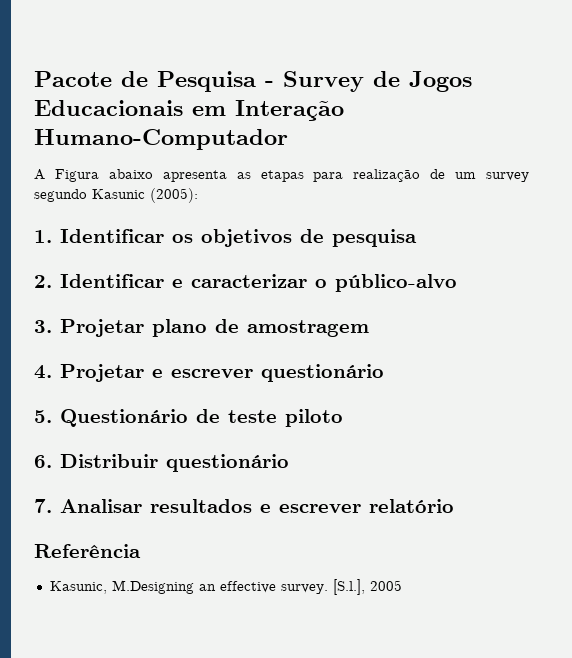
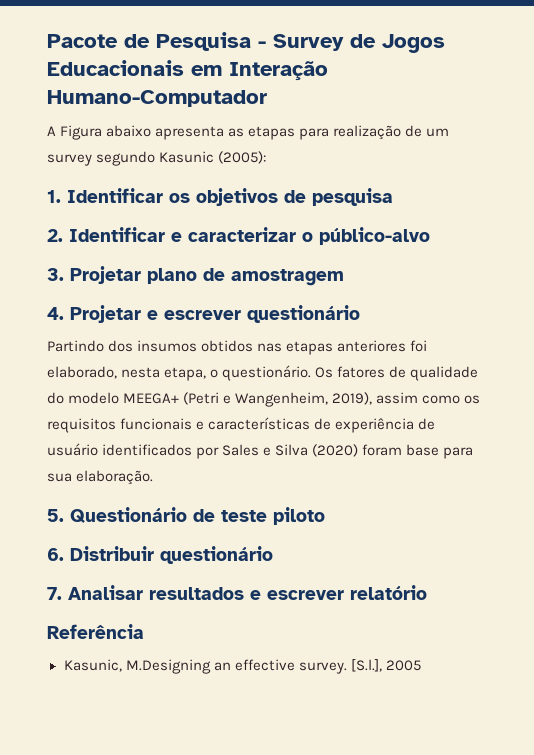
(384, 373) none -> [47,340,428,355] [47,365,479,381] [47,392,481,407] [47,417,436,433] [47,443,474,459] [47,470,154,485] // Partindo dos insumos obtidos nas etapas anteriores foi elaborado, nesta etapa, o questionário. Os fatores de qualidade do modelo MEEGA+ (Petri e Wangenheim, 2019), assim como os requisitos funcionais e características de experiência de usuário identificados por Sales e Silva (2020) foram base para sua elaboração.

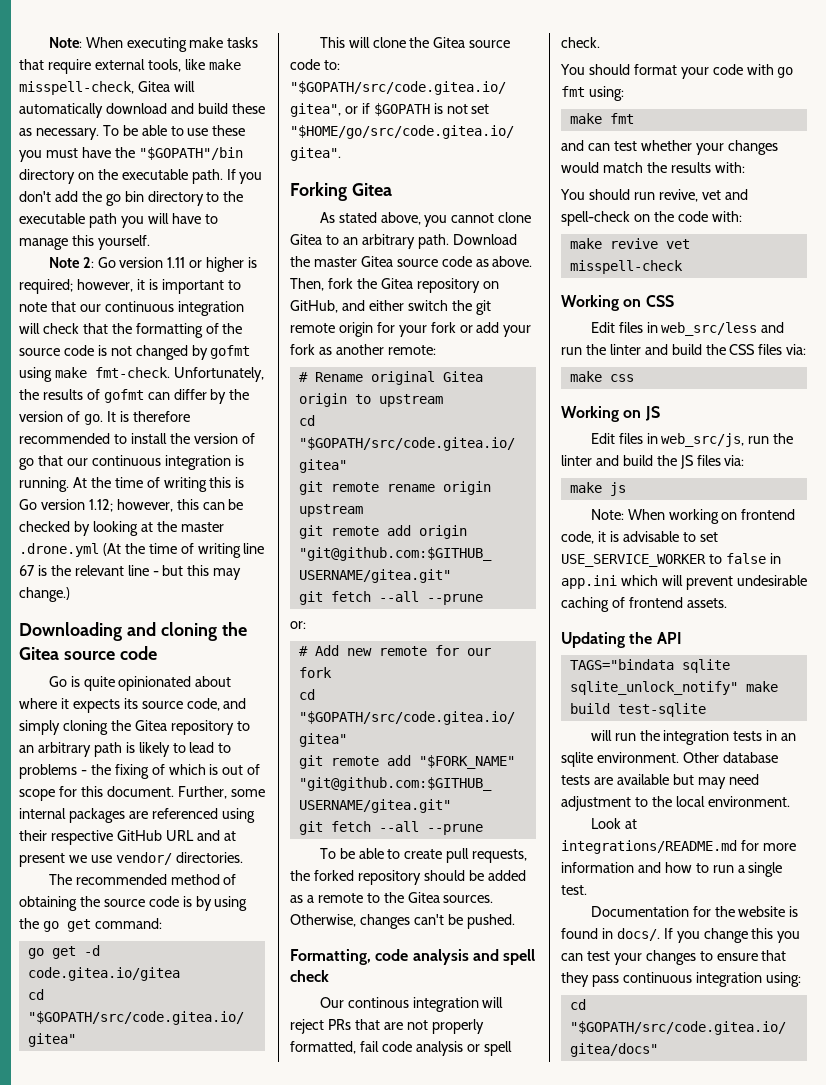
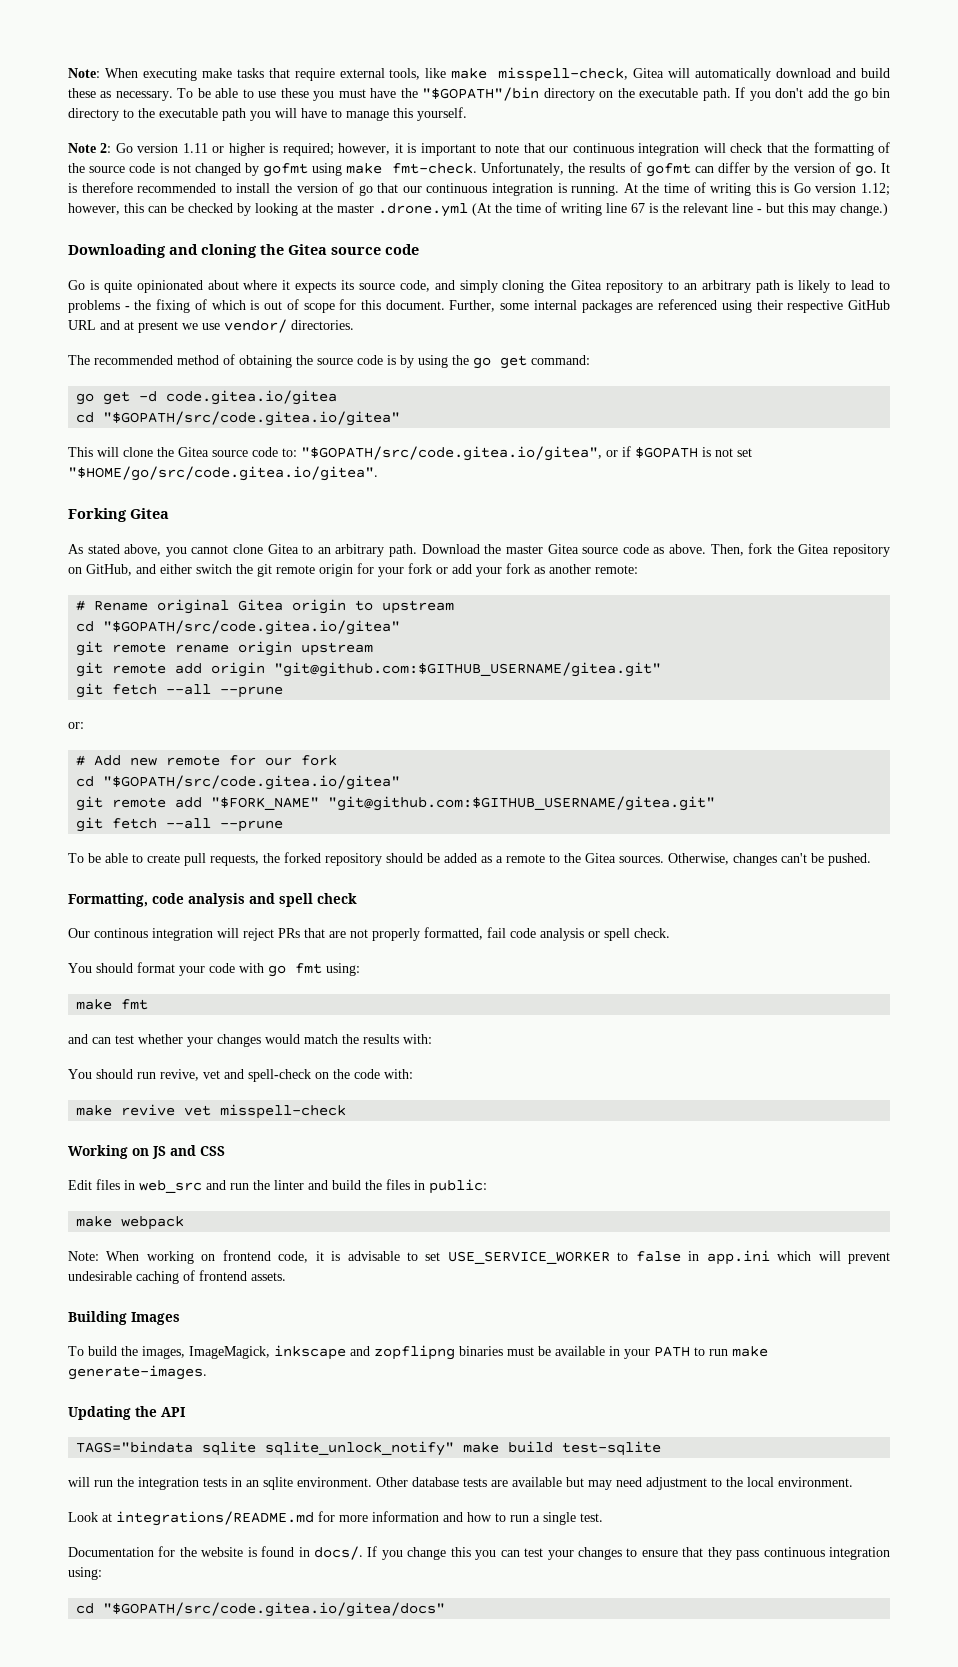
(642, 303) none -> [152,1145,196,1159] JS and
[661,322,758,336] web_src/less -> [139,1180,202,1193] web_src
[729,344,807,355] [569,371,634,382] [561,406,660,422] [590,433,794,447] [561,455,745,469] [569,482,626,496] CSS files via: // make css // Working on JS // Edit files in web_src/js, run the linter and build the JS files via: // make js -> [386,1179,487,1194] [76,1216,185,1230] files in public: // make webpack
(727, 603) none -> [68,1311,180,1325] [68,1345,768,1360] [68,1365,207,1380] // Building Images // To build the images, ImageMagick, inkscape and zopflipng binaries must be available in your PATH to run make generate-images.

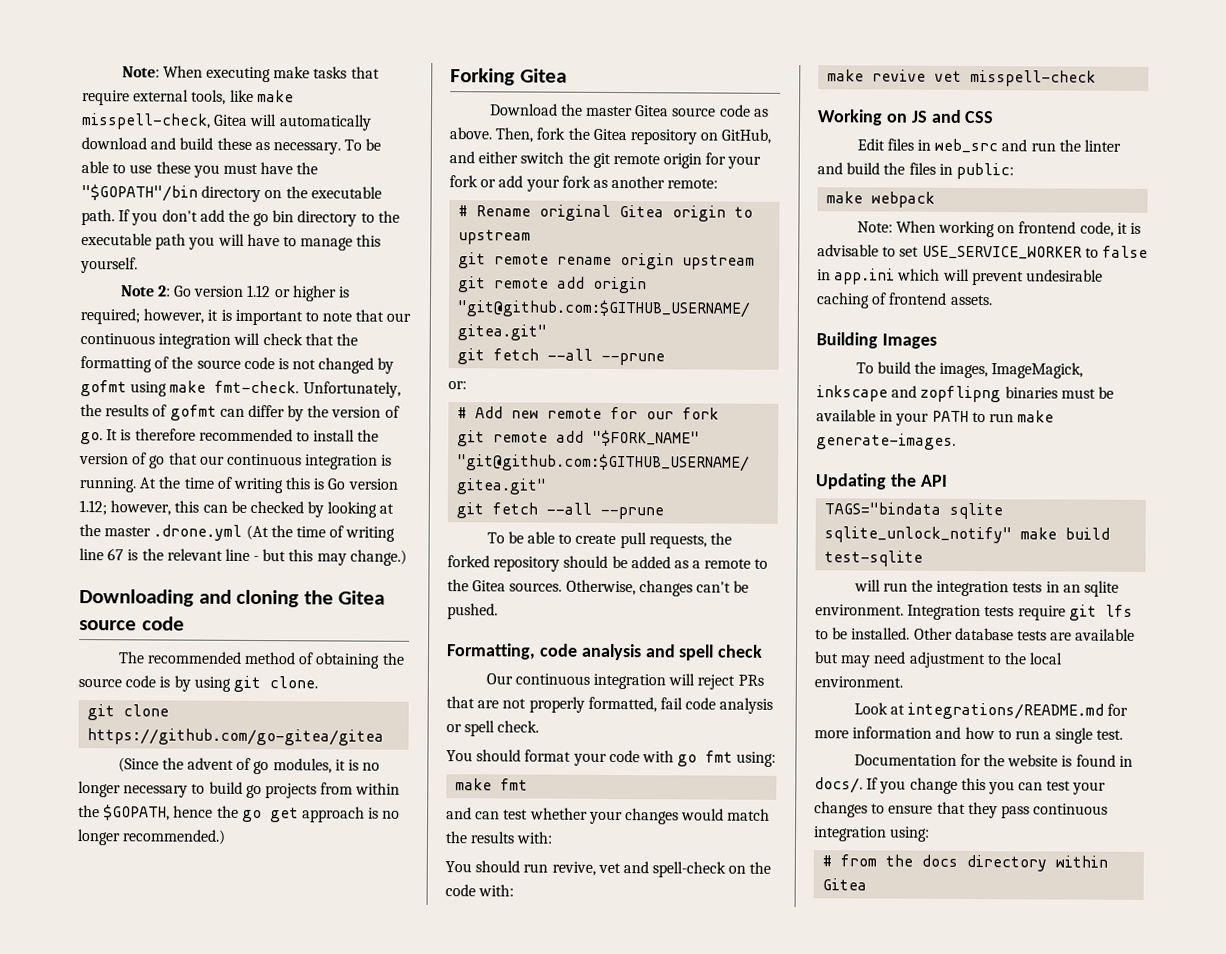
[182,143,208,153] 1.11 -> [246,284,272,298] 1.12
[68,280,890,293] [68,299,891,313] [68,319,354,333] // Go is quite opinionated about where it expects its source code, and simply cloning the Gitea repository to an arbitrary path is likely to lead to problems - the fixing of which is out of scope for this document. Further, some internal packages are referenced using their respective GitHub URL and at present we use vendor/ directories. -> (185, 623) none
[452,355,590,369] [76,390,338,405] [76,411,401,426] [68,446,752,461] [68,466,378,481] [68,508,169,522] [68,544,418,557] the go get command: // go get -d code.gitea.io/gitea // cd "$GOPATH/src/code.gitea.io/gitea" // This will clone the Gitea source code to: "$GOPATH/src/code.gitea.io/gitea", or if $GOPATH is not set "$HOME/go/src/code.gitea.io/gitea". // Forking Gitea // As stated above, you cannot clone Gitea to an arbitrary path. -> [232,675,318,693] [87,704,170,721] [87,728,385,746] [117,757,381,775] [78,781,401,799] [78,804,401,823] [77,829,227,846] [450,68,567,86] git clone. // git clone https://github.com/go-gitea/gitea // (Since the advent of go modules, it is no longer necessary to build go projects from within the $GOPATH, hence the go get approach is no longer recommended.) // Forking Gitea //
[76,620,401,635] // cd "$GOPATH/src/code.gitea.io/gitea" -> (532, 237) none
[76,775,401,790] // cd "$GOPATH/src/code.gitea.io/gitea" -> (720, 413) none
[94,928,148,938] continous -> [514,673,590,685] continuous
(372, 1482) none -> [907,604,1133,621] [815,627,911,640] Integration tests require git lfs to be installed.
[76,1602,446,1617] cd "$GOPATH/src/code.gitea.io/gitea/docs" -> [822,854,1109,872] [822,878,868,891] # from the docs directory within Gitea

==

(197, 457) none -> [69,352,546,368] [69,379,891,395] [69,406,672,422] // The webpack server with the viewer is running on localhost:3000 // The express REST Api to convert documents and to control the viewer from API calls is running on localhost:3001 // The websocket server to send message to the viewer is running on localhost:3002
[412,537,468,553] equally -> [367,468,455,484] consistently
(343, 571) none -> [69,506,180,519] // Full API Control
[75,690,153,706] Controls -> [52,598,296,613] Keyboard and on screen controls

- **Exercise details**: From the entries above, return exactly the line containing "(197, 457) none", the line containing "[75,690,153,706] Controls ->", and all lines between, and nothing else.

- **Answer to this task**:
(197, 457) none -> [69,352,546,368] [69,379,891,395] [69,406,672,422] // The webpack server with the viewer is running on localhost:3000 // The express REST Api to convert documents and to control the viewer from API calls is running on localhost:3001 // The websocket server to send message to the viewer is running on localhost:3002
[412,537,468,553] equally -> [367,468,455,484] consistently
(343, 571) none -> [69,506,180,519] // Full API Control
[75,690,153,706] Controls -> [52,598,296,613] Keyboard and on screen controls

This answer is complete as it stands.